Book Read Free

Golden Mile to Murder

Page 16

by Sally Spencer


  ‘No, sir.’

  ‘Nor any of the stars from the shows?’

  ‘No, sir.’

  Woodend pondered for a second. ‘It’s a dicey business goin’ up against local power an’ influence – you could be puttin’ both our careers on the line – but I’m goin’ to let you do it, anyway,’ he said.

  ‘Thank you, sir,’ Paniatowski said – and wondered if Woodend would have been quite so willing to back her if he’d known that as well as the solicitors, doctors and builders who had been at the function, it had also been attended by the chief superintendent in charge of the Blackpool police.

  Twenty-Two

  Life went on, Edna Davies told herself, as she reached up into the cupboard over the sink for the breakfast bowls. There were times when you thought it couldn’t possibly – but it always did. Bill had died in the most horrific way. His face had been so smashed up that it had been almost impossible to recognise him. So what? Did that mean the washing-up didn’t need to be done any more? Or that it was no longer necessary to get Peter ready for school?

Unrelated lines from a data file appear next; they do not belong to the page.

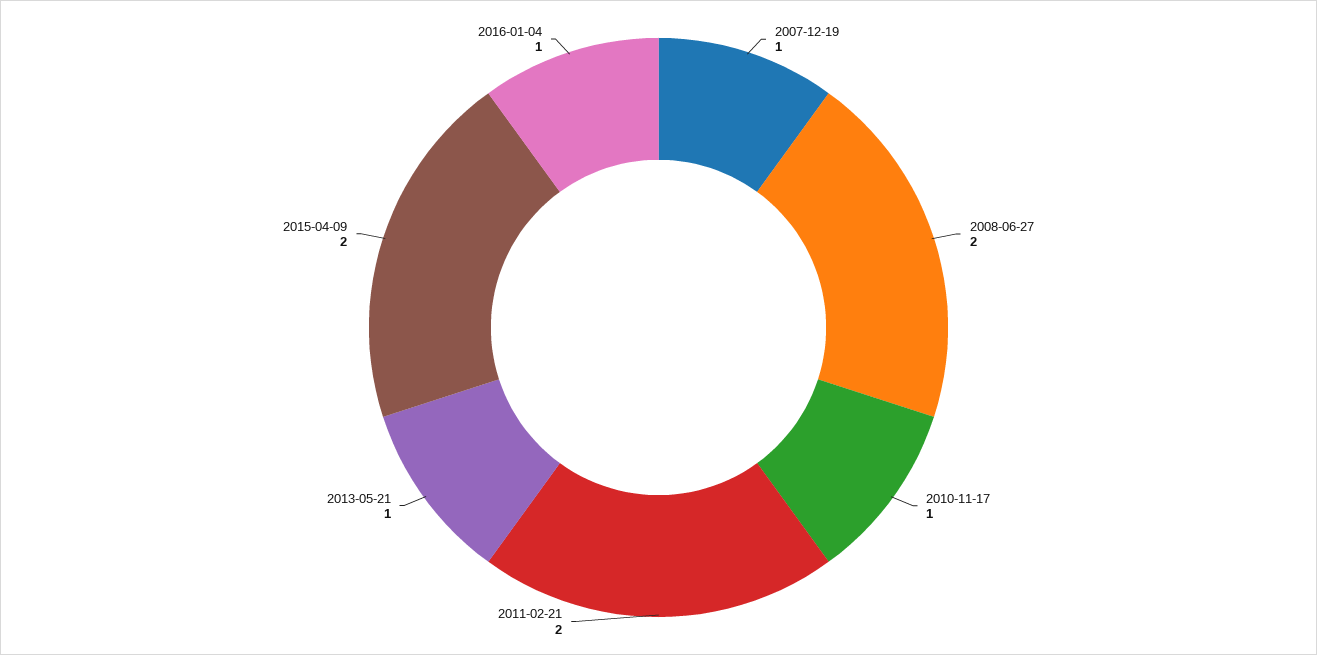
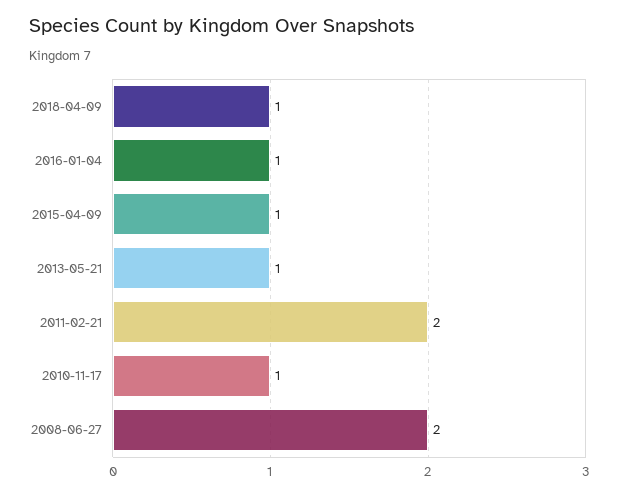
2007-12-19: 1 -> none
2015-04-09: 2 -> 1
2018-04-09: none -> 1

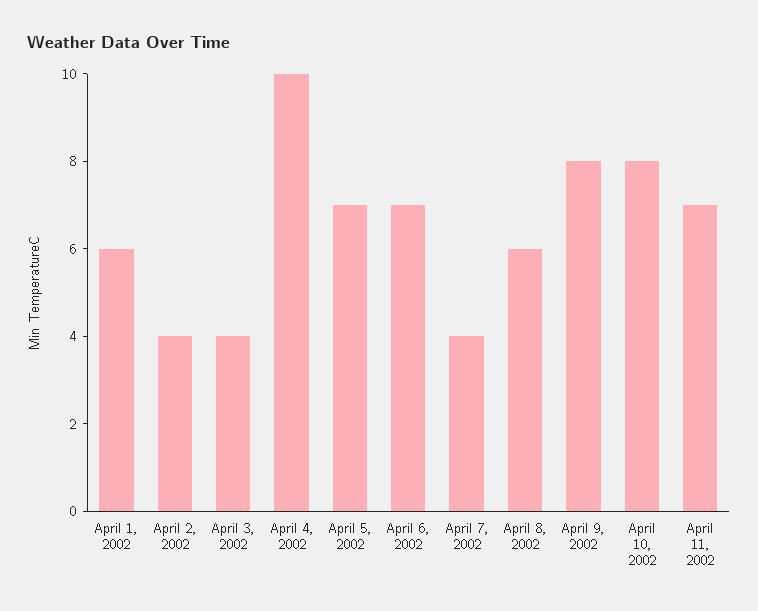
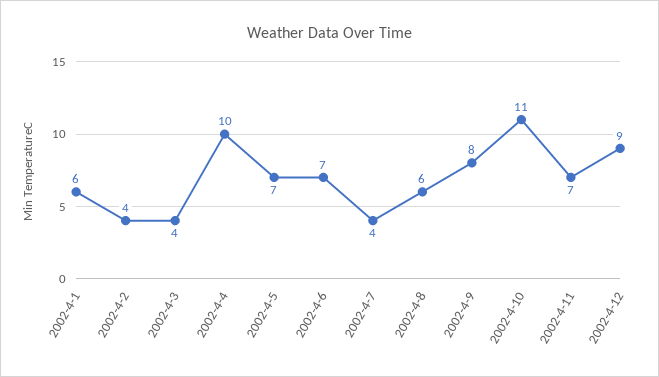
April 10, 2002: 8 -> 11
2002-4-12: none -> 9

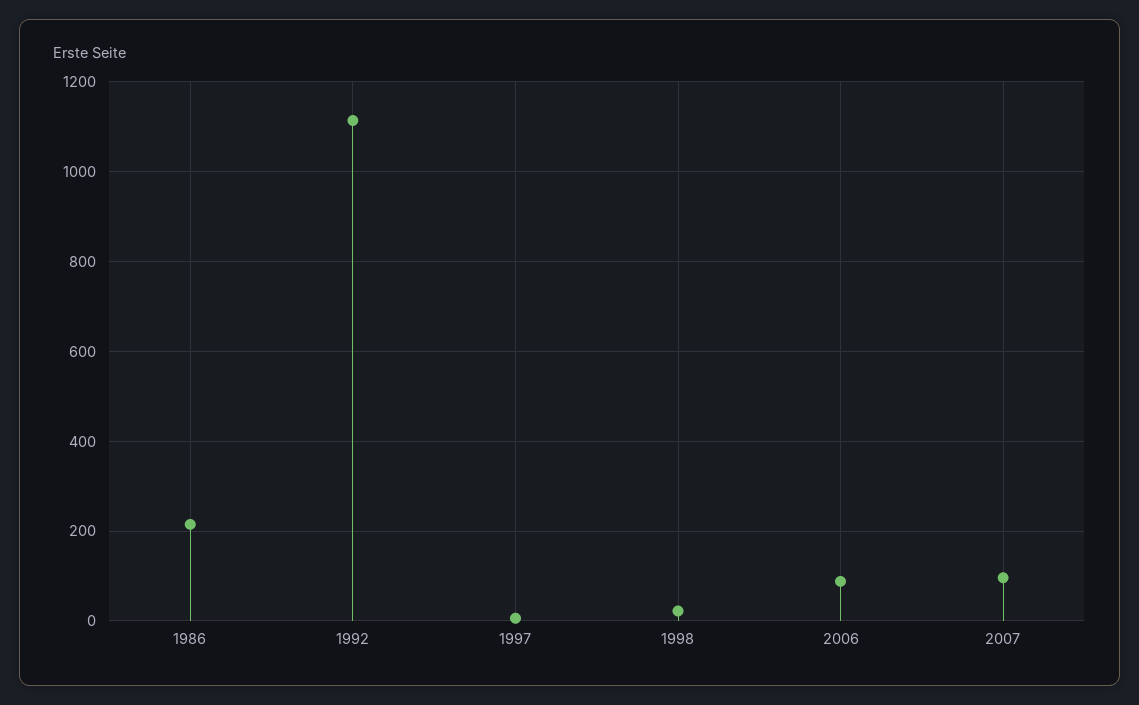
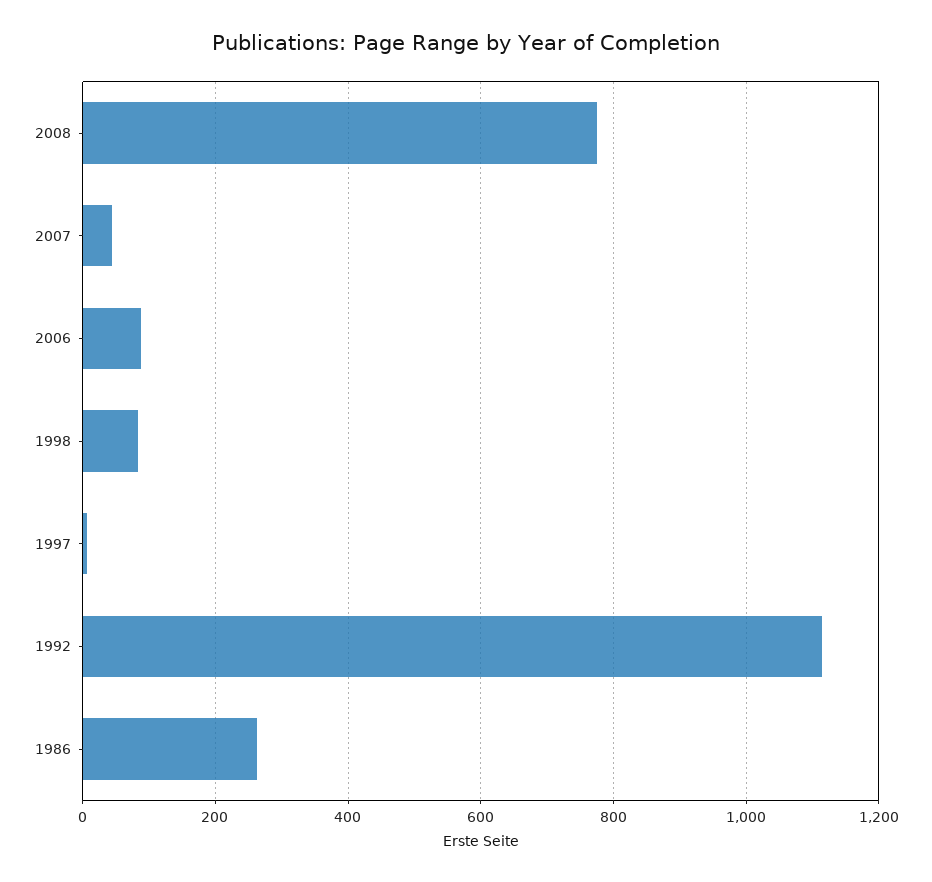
1986: 220 -> 260
1998: 20 -> 80
2007: 100 -> 40
2008: none -> 780

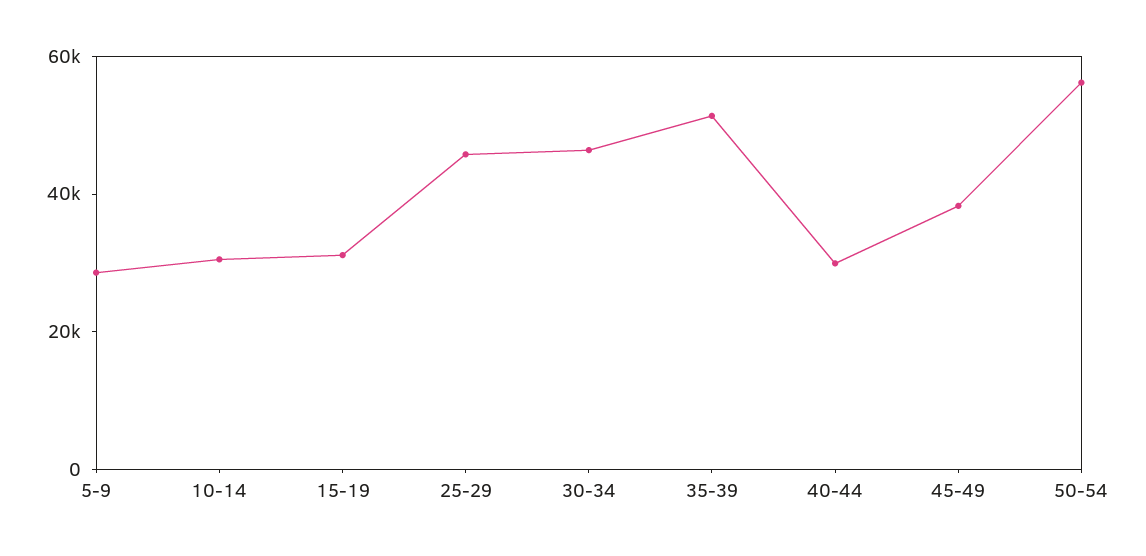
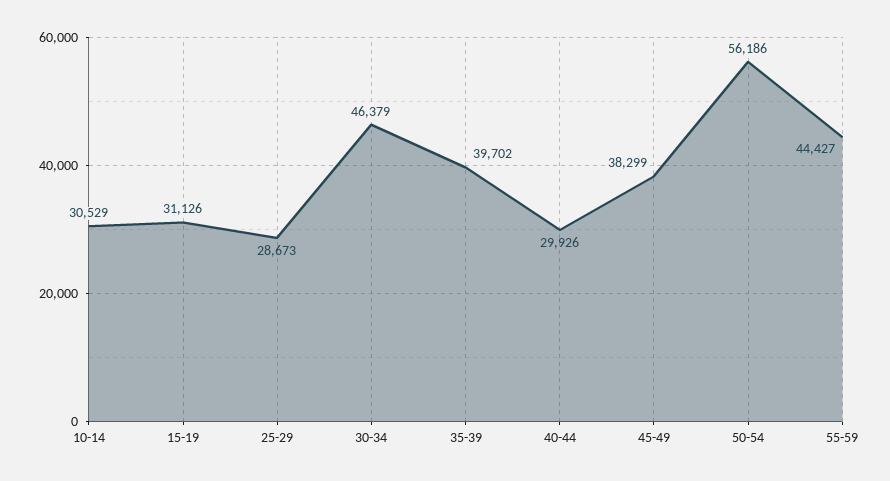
5-9: 30000 -> none
25-29: 45000 -> 28673
35-39: 50000 -> 39702
55-59: none -> 44427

  She filled the kettle and thought about her husband. He’d been a good man, she acknowledged. A decent man. In his whole life, he had made only one real mistake – and even that had been an accident. She should have been able to forgive him. She should have been able to accept the fact that their life was tough enough without there being any bad blood between them – that they needed to be able to draw strength from each other. But she hadn’t be able to do that, and though she would never have wished Bill dead, she couldn’t quite suppress the feeling that he had only got what he deserved.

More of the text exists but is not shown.